A significant credit enhancer is an entity (or group of affiliated entities) whose credit enhancement represents 10 – 20% of “the cash flow supporting one or more classes of the securitized products being distributed”. A very significant credit enhancer represents 20% or more.
Although the wording is derived from that used in Reg AB, the phrase “cash-flow supporting one or more classes of securitized product” could be clarified somewhat. Is it the securitization value of the assets, that is, the discounted present-value of all future expected cash flow? Is it the hedged or unhedged cash flow? In some cases, enhancement supports payments on the issued securities and other obligations of the issuer as opposed to the cash flow of the assets and it would seem more appropriate in such cases to make the calculations on that basis.
In the case of derivatives, a significant counterparty is an entity (or group of affiliated entities) the maximum probable exposure to whom represents 10 – 20% of the aggregate principal balance of the pool assets and a very significant counterparty is one the maximum probable exposure to whom represents 20% or more of such aggregate principal balance.

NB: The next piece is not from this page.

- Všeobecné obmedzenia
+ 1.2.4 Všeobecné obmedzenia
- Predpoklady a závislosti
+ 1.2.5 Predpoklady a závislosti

Once again this rule is modeled on the one in Reg AB. However, certain alterations to the wording used in Reg AB may cause some interpretive difficulties. First, there is the obvious error in the reference to the “exposure of the derivative counterparty” rather than the exposure to the derivative counterparty which is the only relevant consideration. The previous paragraph assumes that this will be corrected.
Second, Reg AB applies to each derivative instrument used “to alter the payment characteristics of the cash flows from the issuing entity.” The CSA rules would apply to each derivative instrument used “to alter the payment characteristics of the payments made on the securitized products.” The payment characteristics of the securities are what they are and would not be not altered by the derivative instrument. Only the payment characteristics of cash flow from the assets is, in a sense, altered.

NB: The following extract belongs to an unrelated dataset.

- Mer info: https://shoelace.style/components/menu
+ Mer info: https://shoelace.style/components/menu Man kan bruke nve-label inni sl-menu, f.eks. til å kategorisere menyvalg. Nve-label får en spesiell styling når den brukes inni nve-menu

Finally, the amount used to calculate the percentage of the maximum probable exposure is the aggregate principal balance of the pool assets or, “if the derivative instrument relates only to certain classes of securitized products, of the aggregate principal of those classes.” The phrase “only to certain classes” replaces “only to one or more classes” in Reg AB. This change may raise a certain degree of uncertainty in a case where the derivative instrument relates to all classes of securitized products.